Records provided —
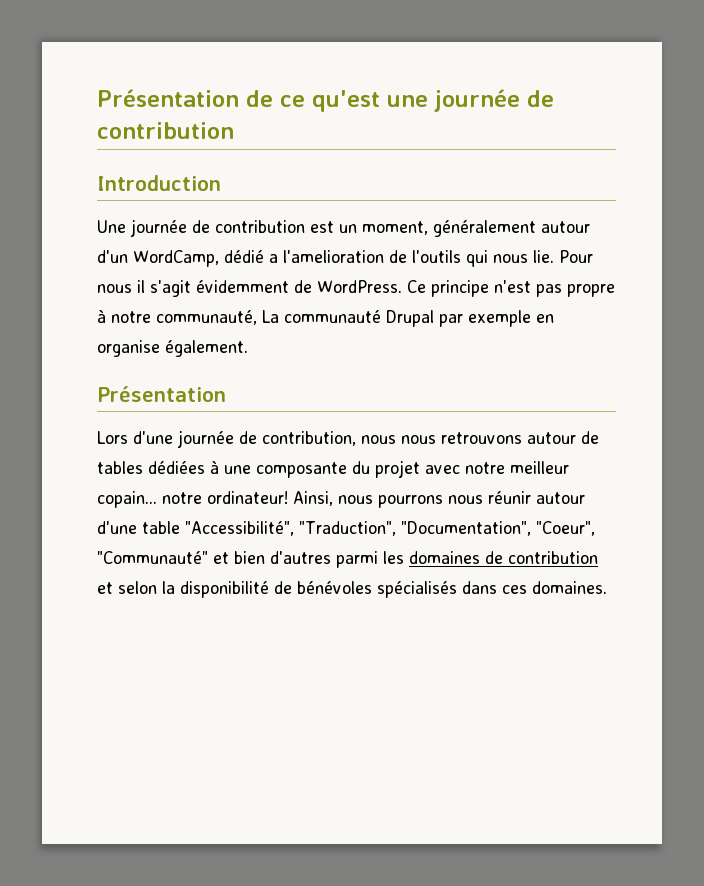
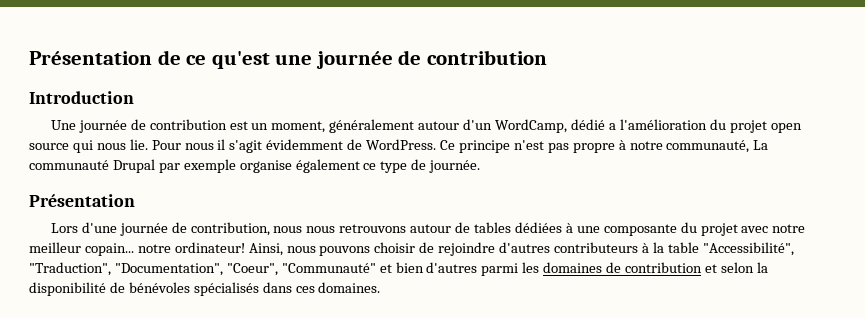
- Une journée de contribution est un moment, généralement autour d'un WordCamp, dédié a l'amelioration de l'outils qui nous lie.
+ Une journée de contribution est un moment, généralement autour d'un WordCamp, dédié a l'amélioration du projet open source qui nous lie.
- Ce principe n'est pas propre à notre communauté, La communauté Drupal par exemple en organise également.
+ Ce principe n'est pas propre à notre communauté, La communauté Drupal par exemple organise également ce type de journée.
- Ainsi, nous pourrons nous réunir autour d'une table "Accessibilité", "Traduction", "Documentation", "Coeur", "Communauté" et bien d'autres parmi les domaines de contribution et selon la disponibilité de bénévoles spécialisés dans ces domaines.
+ Ainsi, nous pouvons choisir de rejoindre d'autres contributeurs à la table "Accessibilité", "Traduction", "Documentation", "Coeur", "Communauté" et bien d'autres parmi les domaines de contribution et selon la disponibilité de bénévoles spécialisés dans ces domaines.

Directions — Those lines from the one with "source qui nous lie." through the last line of the material above are to be retyped exactly, with nothing else.

Result —
+ Une journée de contribution est un moment, généralement autour d'un WordCamp, dédié a l'amélioration du projet open source qui nous lie.
- Ce principe n'est pas propre à notre communauté, La communauté Drupal par exemple en organise également.
+ Ce principe n'est pas propre à notre communauté, La communauté Drupal par exemple organise également ce type de journée.
- Ainsi, nous pourrons nous réunir autour d'une table "Accessibilité", "Traduction", "Documentation", "Coeur", "Communauté" et bien d'autres parmi les domaines de contribution et selon la disponibilité de bénévoles spécialisés dans ces domaines.
+ Ainsi, nous pouvons choisir de rejoindre d'autres contributeurs à la table "Accessibilité", "Traduction", "Documentation", "Coeur", "Communauté" et bien d'autres parmi les domaines de contribution et selon la disponibilité de bénévoles spécialisés dans ces domaines.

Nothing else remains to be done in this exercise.